What to produce:
As the answer, give every line of the records that includes the word "Seal".
+++ Data records
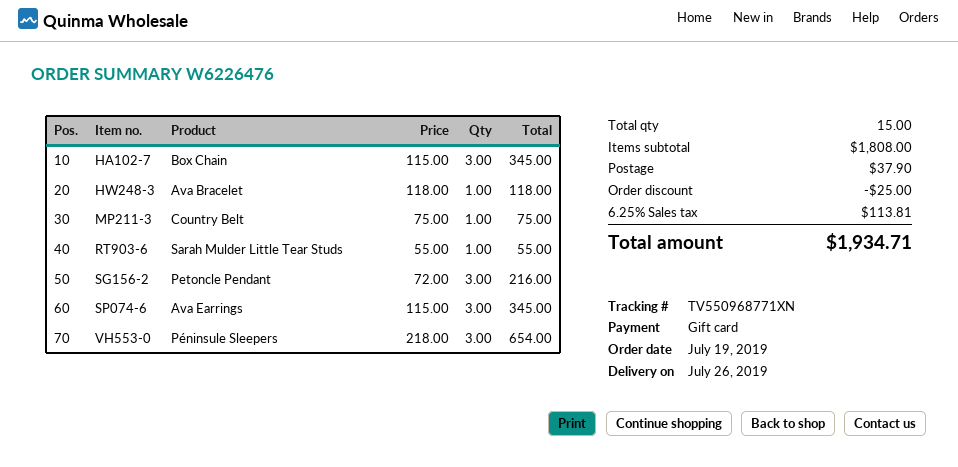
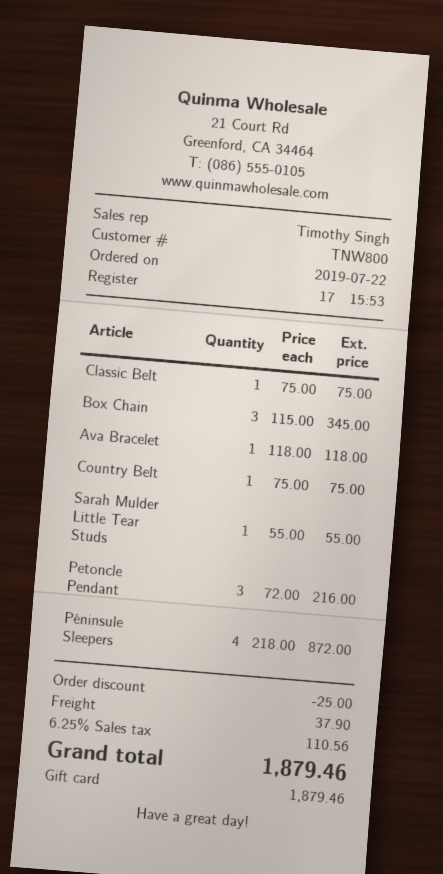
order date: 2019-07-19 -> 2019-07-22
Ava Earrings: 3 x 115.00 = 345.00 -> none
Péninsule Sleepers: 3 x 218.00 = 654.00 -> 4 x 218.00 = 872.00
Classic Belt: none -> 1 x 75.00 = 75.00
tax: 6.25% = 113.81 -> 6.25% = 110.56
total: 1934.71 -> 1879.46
++++++
+++ Data records
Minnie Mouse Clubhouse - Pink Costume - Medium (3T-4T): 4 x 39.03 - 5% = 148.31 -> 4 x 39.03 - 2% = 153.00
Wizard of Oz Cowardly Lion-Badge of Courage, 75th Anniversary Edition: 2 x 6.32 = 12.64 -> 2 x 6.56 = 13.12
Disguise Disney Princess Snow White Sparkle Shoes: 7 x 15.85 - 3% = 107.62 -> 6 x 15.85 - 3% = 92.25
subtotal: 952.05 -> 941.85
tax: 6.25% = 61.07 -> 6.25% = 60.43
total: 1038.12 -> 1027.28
++++++
+++ Data records
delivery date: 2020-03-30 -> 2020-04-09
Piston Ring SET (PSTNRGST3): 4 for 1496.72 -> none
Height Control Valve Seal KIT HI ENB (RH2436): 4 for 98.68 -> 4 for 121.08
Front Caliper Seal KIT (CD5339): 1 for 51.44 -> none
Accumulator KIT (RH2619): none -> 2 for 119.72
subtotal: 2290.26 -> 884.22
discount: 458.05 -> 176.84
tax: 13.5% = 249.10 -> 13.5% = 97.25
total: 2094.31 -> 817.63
++++++
Result of the exercise:
Height Control Valve Seal KIT HI ENB (RH2436): 4 for 98.68 -> 4 for 121.08
Front Caliper Seal KIT (CD5339): 1 for 51.44 -> none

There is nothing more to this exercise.